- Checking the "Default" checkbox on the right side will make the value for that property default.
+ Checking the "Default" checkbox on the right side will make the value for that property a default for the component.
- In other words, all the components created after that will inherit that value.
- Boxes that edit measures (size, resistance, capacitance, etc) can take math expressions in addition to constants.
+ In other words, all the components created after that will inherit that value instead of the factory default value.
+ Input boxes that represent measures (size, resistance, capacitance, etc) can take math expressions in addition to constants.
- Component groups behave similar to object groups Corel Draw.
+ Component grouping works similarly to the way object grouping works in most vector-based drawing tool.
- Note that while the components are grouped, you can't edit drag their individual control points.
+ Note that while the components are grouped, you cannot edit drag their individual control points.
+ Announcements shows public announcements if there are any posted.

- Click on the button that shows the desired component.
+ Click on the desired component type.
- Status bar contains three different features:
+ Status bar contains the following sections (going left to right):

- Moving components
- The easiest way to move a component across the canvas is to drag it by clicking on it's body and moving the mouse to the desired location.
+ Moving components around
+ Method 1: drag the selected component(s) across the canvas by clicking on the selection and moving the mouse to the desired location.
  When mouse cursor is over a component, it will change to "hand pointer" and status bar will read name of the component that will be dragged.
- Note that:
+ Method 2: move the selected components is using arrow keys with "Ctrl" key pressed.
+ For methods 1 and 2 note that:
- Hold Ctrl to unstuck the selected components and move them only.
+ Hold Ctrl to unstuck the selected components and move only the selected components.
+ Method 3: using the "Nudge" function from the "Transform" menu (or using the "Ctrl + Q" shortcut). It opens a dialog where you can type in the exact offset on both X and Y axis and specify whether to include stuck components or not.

+++

### WHAT IS REQUIRED
Print all the data exactly.

### RESPONSE BELOW
- Checking the "Default" checkbox on the right side will make the value for that property default.
+ Checking the "Default" checkbox on the right side will make the value for that property a default for the component.
- In other words, all the components created after that will inherit that value.
- Boxes that edit measures (size, resistance, capacitance, etc) can take math expressions in addition to constants.
+ In other words, all the components created after that will inherit that value instead of the factory default value.
+ Input boxes that represent measures (size, resistance, capacitance, etc) can take math expressions in addition to constants.
- Component groups behave similar to object groups Corel Draw.
+ Component grouping works similarly to the way object grouping works in most vector-based drawing tool.
- Note that while the components are grouped, you can't edit drag their individual control points.
+ Note that while the components are grouped, you cannot edit drag their individual control points.
+ Announcements shows public announcements if there are any posted.

- Click on the button that shows the desired component.
+ Click on the desired component type.
- Status bar contains three different features:
+ Status bar contains the following sections (going left to right):

- Moving components
- The easiest way to move a component across the canvas is to drag it by clicking on it's body and moving the mouse to the desired location.
+ Moving components around
+ Method 1: drag the selected component(s) across the canvas by clicking on the selection and moving the mouse to the desired location.
  When mouse cursor is over a component, it will change to "hand pointer" and status bar will read name of the component that will be dragged.
- Note that:
+ Method 2: move the selected components is using arrow keys with "Ctrl" key pressed.
+ For methods 1 and 2 note that:
- Hold Ctrl to unstuck the selected components and move them only.
+ Hold Ctrl to unstuck the selected components and move only the selected components.
+ Method 3: using the "Nudge" function from the "Transform" menu (or using the "Ctrl + Q" shortcut). It opens a dialog where you can type in the exact offset on both X and Y axis and specify whether to include stuck components or not.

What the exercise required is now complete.